拡張術式の合体とは異なり、呪隷や術式を融合させる事で次の段階へと進化させる。
文字通り雷の速度で接近するナルコ。
司と共に接近戦を宿儺に仕掛ける。
「ッッ!!!」
いくつかの攻防の末、司とナルコの連携が直撃。
同時。宿儺に痺れを与え身体を麻痺させ、動きと思考を鈍らせる。
このままでは押し切られる。
攻撃が届かず、一方的に殴られている現状。
明確な敗北のイメージ。
自分は今、苦渋の選択を迫られている。
ソレを理解した瞬間、宿儺は即決した。
「―――ッ!?」
咄嗟に距離を取る司。
何故そうしたか彼自身にも分からない。
呪隷纏いで手にした術式で守られている今、回避の必要など無い筈なのに。
その答えを司はすぐ知ることになった。
宿儺は決断した。
勝利の為に完全復活を捨てると。
武玄司に勝利する為、捧げると誓った。
「俺を追い詰めた褒美であり、騙した罰だ。
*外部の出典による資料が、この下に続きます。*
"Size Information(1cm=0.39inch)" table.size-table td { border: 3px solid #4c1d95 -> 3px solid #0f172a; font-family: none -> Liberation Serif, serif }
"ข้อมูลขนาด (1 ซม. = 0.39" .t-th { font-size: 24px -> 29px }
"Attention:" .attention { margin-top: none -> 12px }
指をくれてやる代わりに、お前を殺す」
「領域展開」
・虚式:呪隷融合
呪隷操術と術式反転の合わせ技によって開発された三つ目の虚式。
複数の呪隷を融合することで強力な呪隷に進化させる。
似た拡張術式の呪隷合体はAとBを足してA⁺或いはABに変化させるものだが、この術はCという全く別の呪隷に進化させ、元となった呪隷より数段強い呪力と術式を持つ。
時間や空間を操ったり、概念に干渉したり、現実や歴史の改変など、融合によって進化する呪隷とその術式は自然には発生しえない強力なものばかり。
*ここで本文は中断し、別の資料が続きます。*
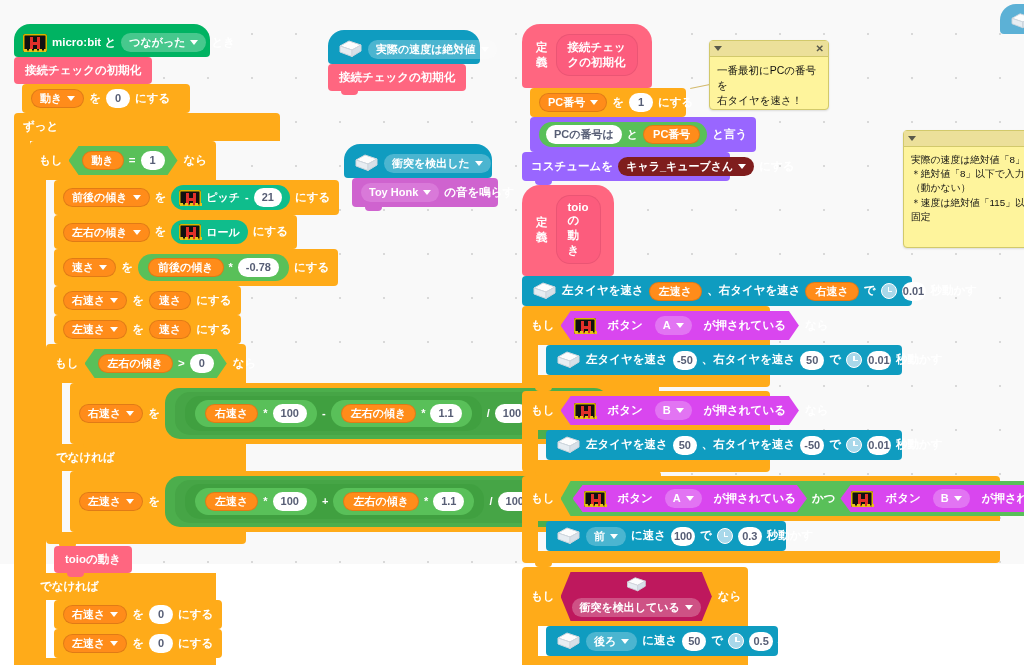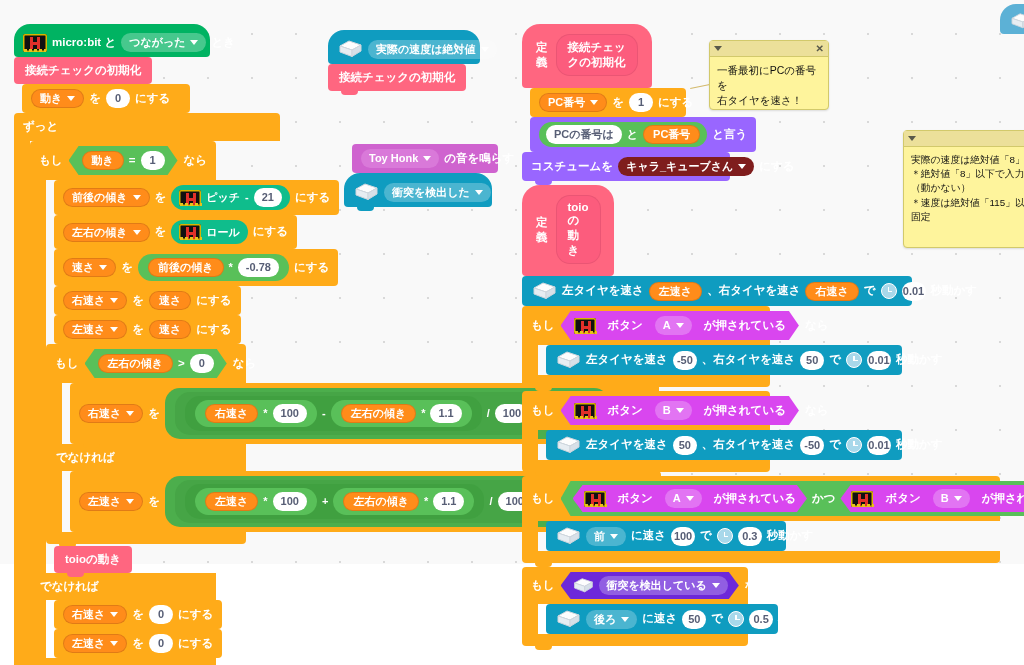"Toy Honk" div.blk { order: before "衝突を検出した" -> after "衝突を検出した" }
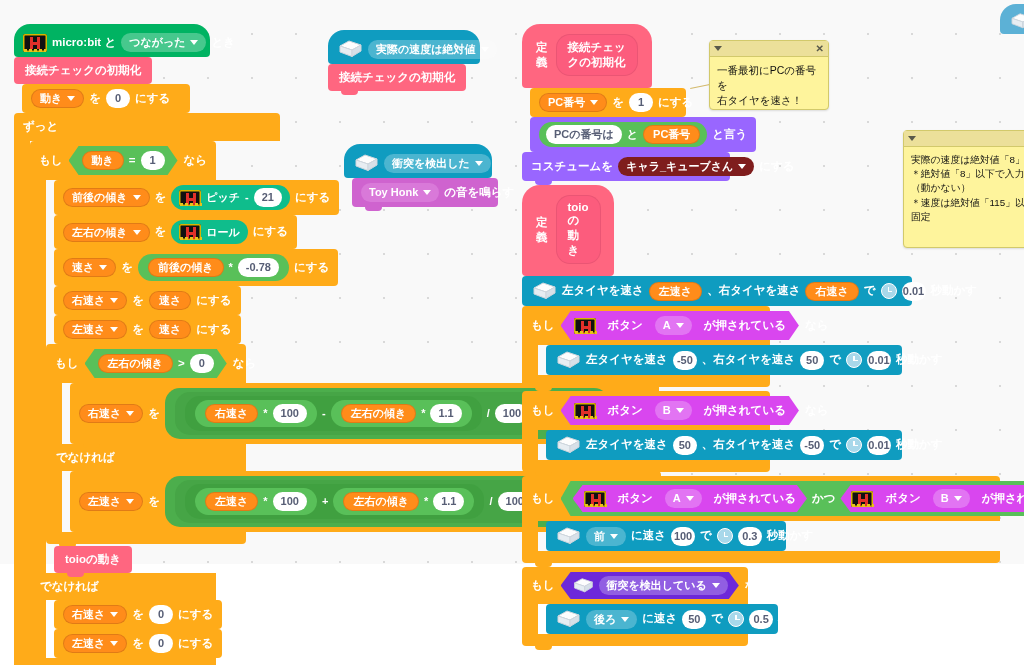"衝突を検出している" .hex.toiohex { background: #6d28d9 -> #be185d; flex-direction: none -> column }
しかし進化の法則性はよく分かっておらず、融合させるまでは強力である事以外不明。
融合は生得領域内では出来ず、時間もかなり掛かる為隙が大きい。
また制限時間があり、ソレを過ぎると自動的に解除される。
リクエストで時間操作や因果律操作などの強すぎる術式の呪隷があったので、ソレを登場されるためのつじつま合わせとして考えました。